Often called the greatest novel ever written, War and Peace is at once an epic of the Napoleonic wars, a philosophical study, and a celebration of the Russian spirit. Tolstoy's genius is clearly seen in the multitude of characters in this massive chronicle, all of them fully realized and equally memorable. Out of this complex narrative emerges a profound examination of the individual's place in the historical process, one that makes it clear why Thomas Mann praised Tolstoy for his Homeric powers and placed War and Peace in the same category as The Iliad. The monumental Russian classic brings together an array of characters both fictional and real-life as it reflects the life and times of Russian society during the Napoleonic War. 
Shrines of gaiety : a novel
by Kate Atkinson

"It's 1926, and in a country still recovering from the Great War, London has become the focus for a delirious new nightlife. In the clubs of Soho, peers of the realm rub shoulders with starlets, foreign dignitaries with gangsters, and girls sell dances for a shilling a time.
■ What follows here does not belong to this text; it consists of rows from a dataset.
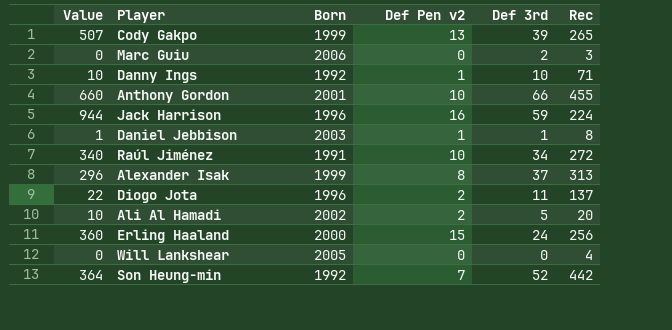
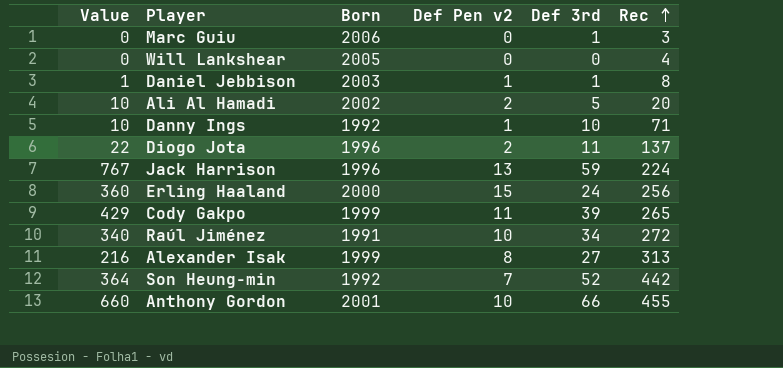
row order: none -> Rec ascending
Marc Guiu | Def 3rd: 2 -> 1
Jack Harrison | Value: 944 -> 767
Jack Harrison | Def Pen v2: 16 -> 13
Cody Gakpo | Value: 507 -> 429
Cody Gakpo | Def Pen v2: 13 -> 11
Alexander Isak | Value: 296 -> 216
Alexander Isak | Def 3rd: 37 -> 27

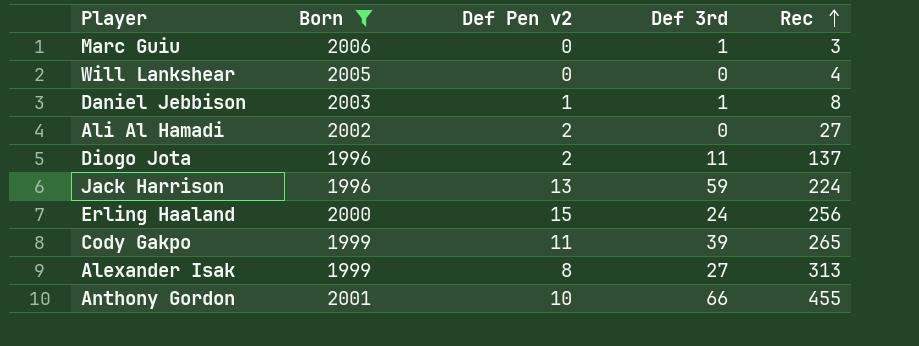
filter: none -> Born >= 1996
column Value | formula: [Def Pen v2] * [Def 3rd] -> none
Ali Al Hamadi | Def 3rd: 5 -> 0
Ali Al Hamadi | Rec: 20 -> 27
The notorious queen of this glittering world is Nellie Coker, ruthless but also ambitious to advance her six children, including the enigmatic eldest, Niven, whose character has been forged in the crucible of the Somme. But success breeds enemies, and Nellie's empire faces threats from without and within. For beneath the dazzle of Soho's gaiety, there is a dark underbelly, a world in which it is all too easy to become lost. With her unique Dickensian flair, Kate Atkinson gives us a window in a vanished world. Slyly funny, brilliantly observant, and ingeniously plotted, Shrines of Gaiety showcases the myriad talents that have made Atkinson one of the most lauded writers of our time"
The Quiet American
by Graham Greene

Alden Pyle, an idealistic young American, is sent to Vietnam to promote democracy amidst the intrigue and violence of the French war with the Vietminh, while his friend, Fowler, a cynical foreign correspondent, looks on.
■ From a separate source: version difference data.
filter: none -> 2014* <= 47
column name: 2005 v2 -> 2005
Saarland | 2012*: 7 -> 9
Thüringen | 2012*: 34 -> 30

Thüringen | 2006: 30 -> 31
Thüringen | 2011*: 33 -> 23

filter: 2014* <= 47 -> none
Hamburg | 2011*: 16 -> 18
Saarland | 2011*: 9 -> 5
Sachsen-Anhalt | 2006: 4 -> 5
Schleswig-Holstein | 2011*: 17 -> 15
Fowler's mistress, a beautiful native girl, creates a catalyst for jealousy and competition between the men and a cultural clash resulting in bloodshed and deep misgivings.
Written in 1955, prior to the Vietnam conflict, The Quiet American foreshadows the events leading up to the Vietnam War. Questions surrounding the moral ambiguity of the involvement of the United States in foreign countries are as relevant today as they were 50 years ago.
Goodbye to Berlin
by Christopher Isherwood

First published in 1934, Goodbye to Berlin has been popularized on stage and screen by Julie Harris in I Am a Camera and Liza Minelli in Cabaret. Isherwood magnificently captures 1931 Berlin: charming, with its avenues and cafés; marvelously grotesque, with its nightlife and dreamers; dangerous, with its vice and intrigue; powerful and seedy, with its mobs and millionaires — this was the period when Hitler was beginning his move to power. Goodbye to Berlin is inhabited by a wealth of characters: the unforgettable and “divinely decadent” Sally Bowles; plump Fraulein Schroeder, who considers reducing her Buste relieve her heart palpitations; Peter and Otto, a gay couple struggling to come to terms with their relationship; and the distinguished and doomed Jewish family, the Landauers.